/---

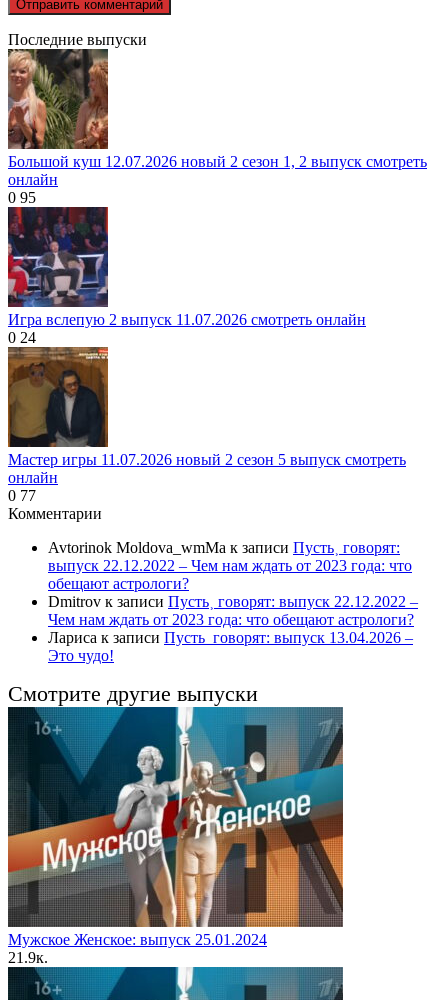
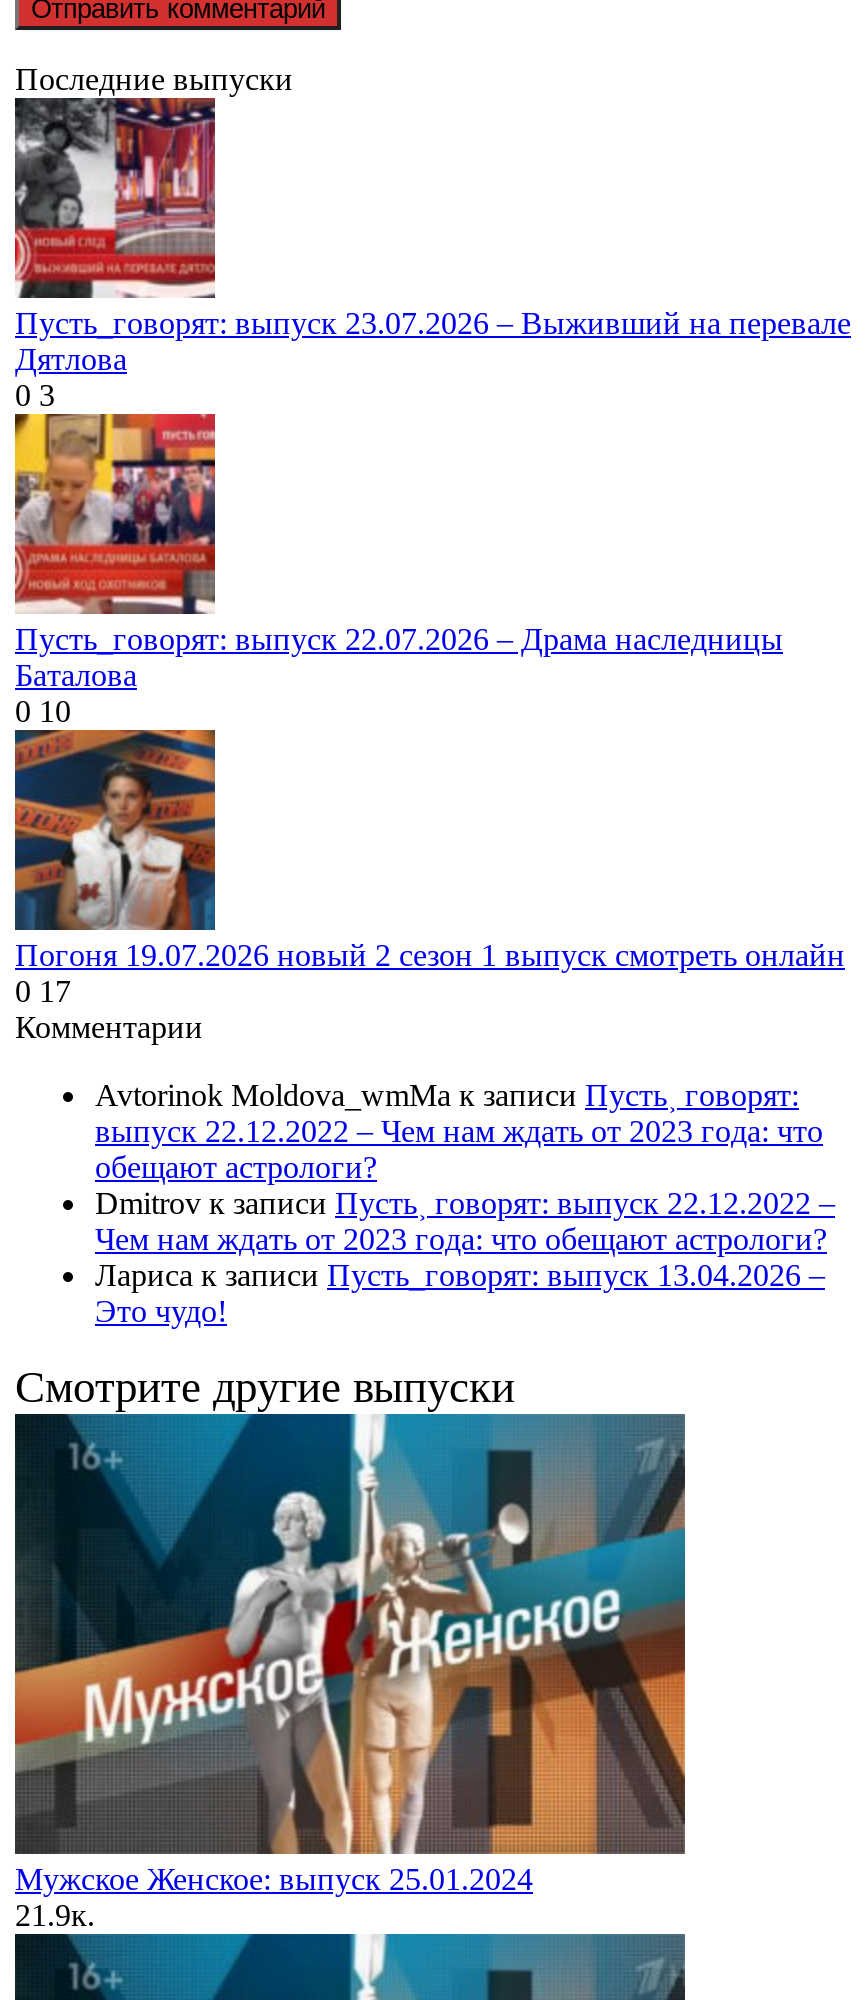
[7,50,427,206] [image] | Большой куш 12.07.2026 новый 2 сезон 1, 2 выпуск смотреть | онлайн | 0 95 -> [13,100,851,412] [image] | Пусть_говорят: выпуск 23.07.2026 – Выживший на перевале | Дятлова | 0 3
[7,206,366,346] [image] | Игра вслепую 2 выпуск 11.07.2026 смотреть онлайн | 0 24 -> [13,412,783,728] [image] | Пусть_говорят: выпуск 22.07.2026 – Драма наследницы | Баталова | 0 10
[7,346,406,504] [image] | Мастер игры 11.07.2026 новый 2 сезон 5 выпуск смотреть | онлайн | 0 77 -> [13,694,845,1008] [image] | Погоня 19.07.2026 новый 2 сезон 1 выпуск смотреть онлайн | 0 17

\---
/---

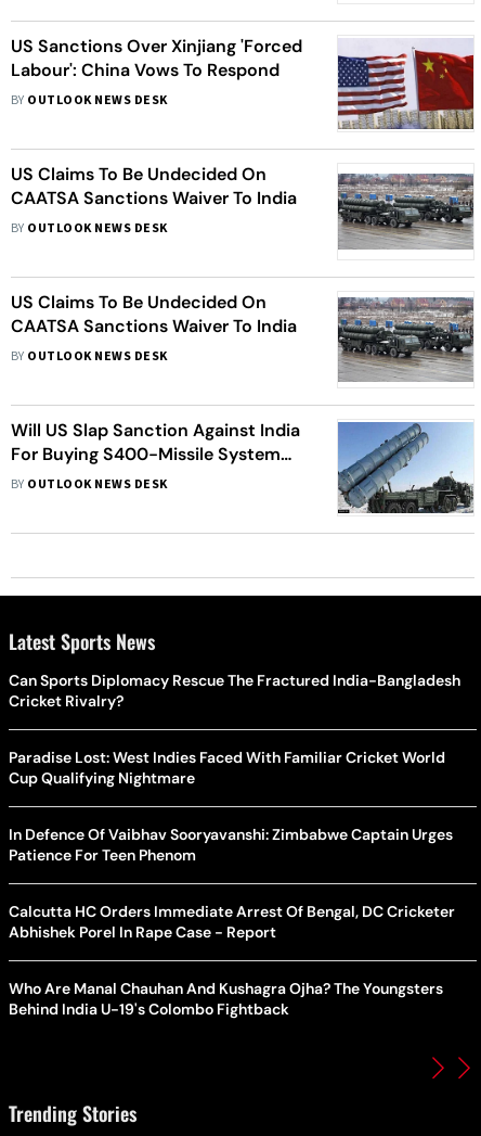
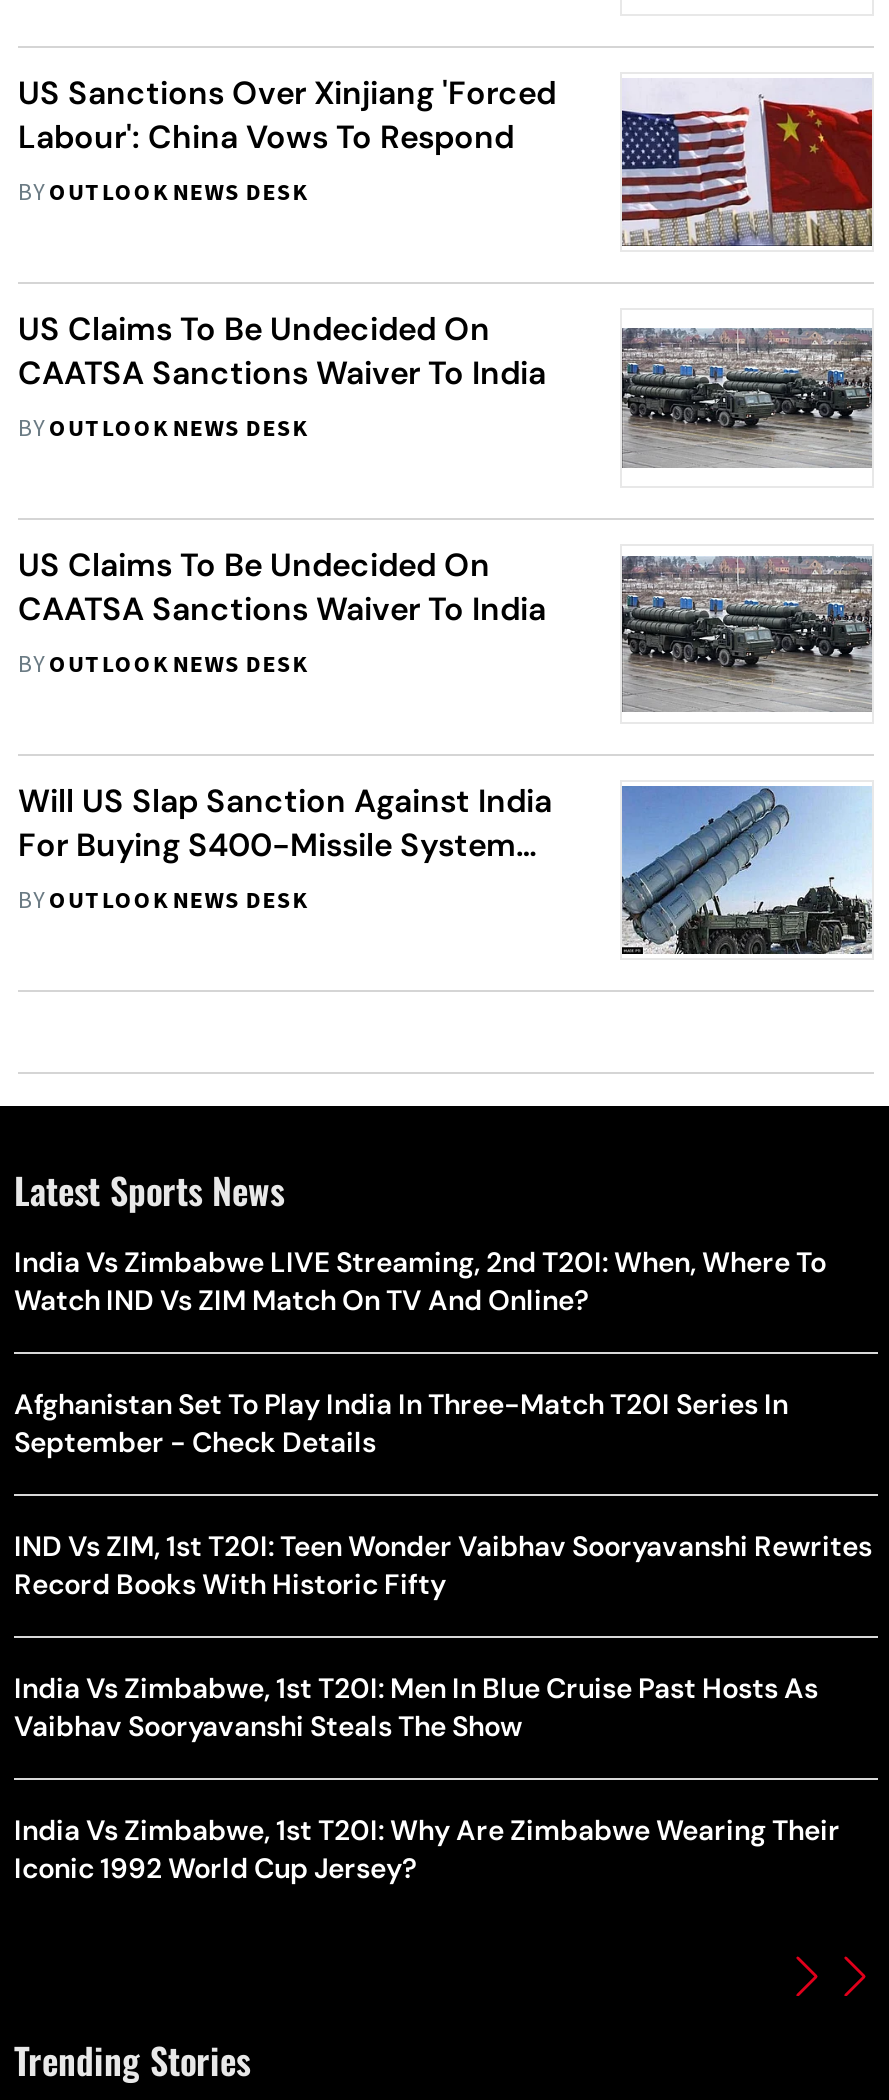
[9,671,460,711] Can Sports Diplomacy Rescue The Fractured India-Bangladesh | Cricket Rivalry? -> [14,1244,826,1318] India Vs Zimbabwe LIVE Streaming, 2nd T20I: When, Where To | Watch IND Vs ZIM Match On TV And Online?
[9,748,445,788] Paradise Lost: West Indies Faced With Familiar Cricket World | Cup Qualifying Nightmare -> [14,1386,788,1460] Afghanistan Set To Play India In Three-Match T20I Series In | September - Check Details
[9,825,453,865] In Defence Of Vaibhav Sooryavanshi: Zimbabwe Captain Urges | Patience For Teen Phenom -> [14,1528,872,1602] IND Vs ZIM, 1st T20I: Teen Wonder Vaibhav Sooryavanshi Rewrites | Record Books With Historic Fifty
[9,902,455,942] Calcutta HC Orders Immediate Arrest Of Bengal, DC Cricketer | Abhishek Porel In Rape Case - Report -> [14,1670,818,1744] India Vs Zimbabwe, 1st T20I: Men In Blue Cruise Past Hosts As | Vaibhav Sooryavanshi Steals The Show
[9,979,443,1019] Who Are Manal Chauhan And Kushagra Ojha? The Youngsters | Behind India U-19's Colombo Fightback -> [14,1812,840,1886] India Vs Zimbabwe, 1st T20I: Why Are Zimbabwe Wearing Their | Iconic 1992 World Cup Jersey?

\---
/---

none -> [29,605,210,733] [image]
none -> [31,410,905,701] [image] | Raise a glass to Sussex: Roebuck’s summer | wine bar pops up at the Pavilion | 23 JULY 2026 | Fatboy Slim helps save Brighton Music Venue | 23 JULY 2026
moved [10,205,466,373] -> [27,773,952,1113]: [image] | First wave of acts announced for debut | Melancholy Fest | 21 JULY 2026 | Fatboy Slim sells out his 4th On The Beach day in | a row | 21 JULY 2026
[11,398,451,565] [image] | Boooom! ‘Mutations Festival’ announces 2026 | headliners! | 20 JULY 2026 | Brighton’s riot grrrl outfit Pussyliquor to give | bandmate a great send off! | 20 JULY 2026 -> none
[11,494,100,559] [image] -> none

\---

**Exercise directions:** After locating the line holding "[9,902,455,942] Calcutta HC" above, output exactly that line and every line after it through the line holding "[9,979,443,1019] Who Are". Include nothing else.

**Written solution:**
[9,902,455,942] Calcutta HC Orders Immediate Arrest Of Bengal, DC Cricketer | Abhishek Porel In Rape Case - Report -> [14,1670,818,1744] India Vs Zimbabwe, 1st T20I: Men In Blue Cruise Past Hosts As | Vaibhav Sooryavanshi Steals The Show
[9,979,443,1019] Who Are Manal Chauhan And Kushagra Ojha? The Youngsters | Behind India U-19's Colombo Fightback -> [14,1812,840,1886] India Vs Zimbabwe, 1st T20I: Why Are Zimbabwe Wearing Their | Iconic 1992 World Cup Jersey?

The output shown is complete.